**THE INPUT**.
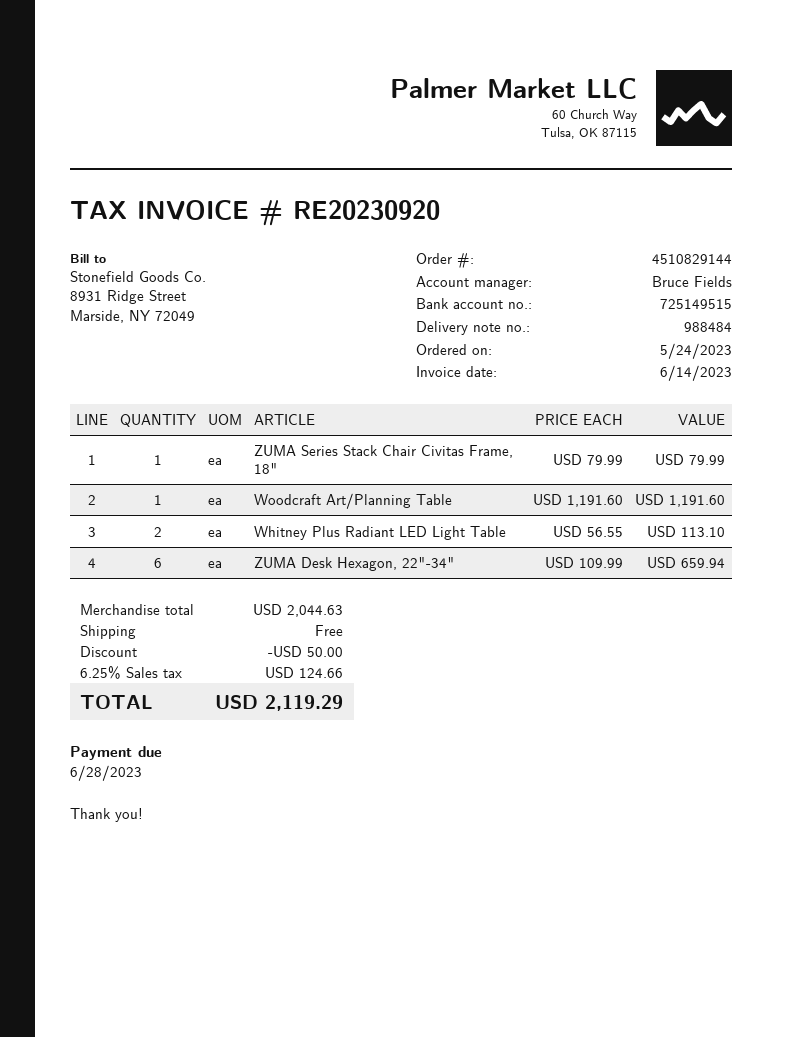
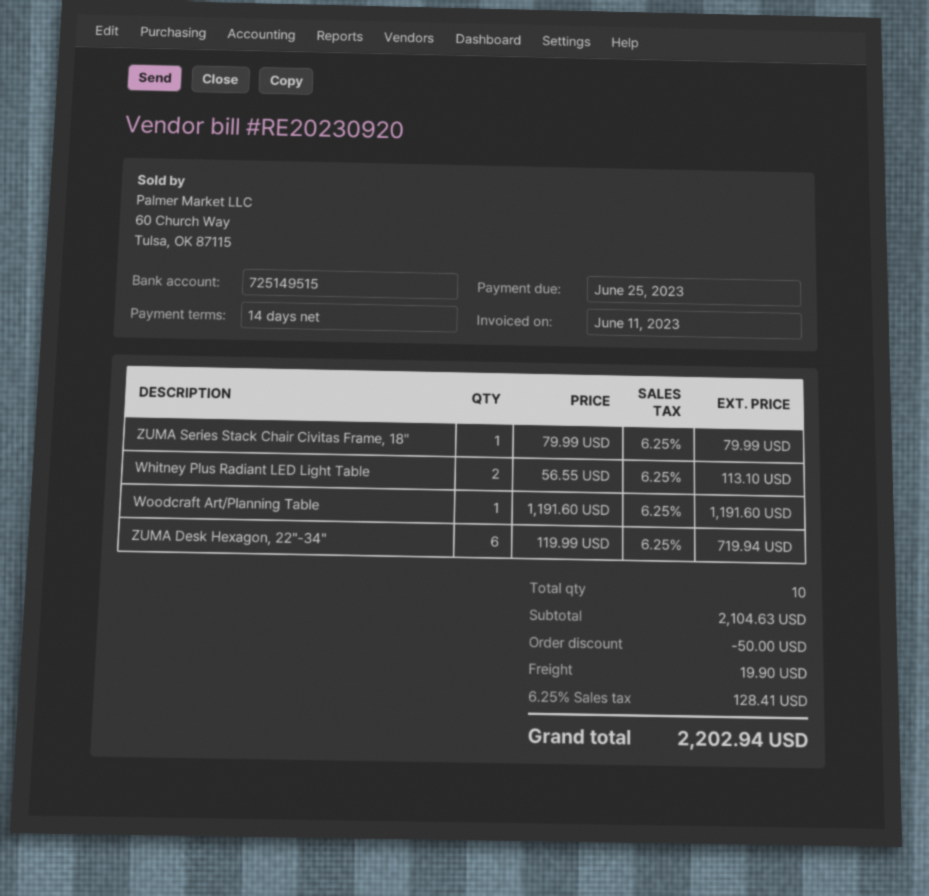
invoice date: 2023-06-14 -> 2023-06-11
due date: 2023-06-28 -> 2023-06-25
ZUMA Desk Hexagon, 22"-34": 6 x 109.99 = 659.94 -> 6 x 119.99 = 719.94
subtotal: 2044.63 -> 2104.63
shipping: 0.00 -> 19.90
tax: 6.25% = 124.66 -> 6.25% = 128.41
total: 2119.29 -> 2202.94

**WHAT YOU SHOULD DO**. The lines from the one containing "shipping: 0.00 -> 19.90" to the final line of the listing above must be set down exactly, both included.

**EXERCISE RESPONSE**.
shipping: 0.00 -> 19.90
tax: 6.25% = 124.66 -> 6.25% = 128.41
total: 2119.29 -> 2202.94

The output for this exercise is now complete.